* [TASK DESCRIPTION]: Take the lines below between the one holding "tax: 23% = 256.35 -> 23% = 253.36" and the one holding "balance: 870.90 -> 854.90", inclusive, and copy them exactly. Add nothing.

* [PROVIDED DATA]:
++++

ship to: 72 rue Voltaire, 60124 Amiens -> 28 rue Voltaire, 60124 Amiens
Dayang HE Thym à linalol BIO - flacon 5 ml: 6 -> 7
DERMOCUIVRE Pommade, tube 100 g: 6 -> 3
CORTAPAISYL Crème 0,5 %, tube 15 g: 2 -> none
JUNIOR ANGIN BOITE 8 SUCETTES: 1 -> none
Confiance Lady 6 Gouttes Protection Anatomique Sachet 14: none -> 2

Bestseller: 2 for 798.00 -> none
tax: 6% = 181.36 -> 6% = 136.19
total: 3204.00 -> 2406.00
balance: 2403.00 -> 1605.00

++++

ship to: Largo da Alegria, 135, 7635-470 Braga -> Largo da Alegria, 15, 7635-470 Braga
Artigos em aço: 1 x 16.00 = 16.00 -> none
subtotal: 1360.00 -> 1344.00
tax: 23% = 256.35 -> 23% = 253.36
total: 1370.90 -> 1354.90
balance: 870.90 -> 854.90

++++

* [REPLY TO THE TASK]:
tax: 23% = 256.35 -> 23% = 253.36
total: 1370.90 -> 1354.90
balance: 870.90 -> 854.90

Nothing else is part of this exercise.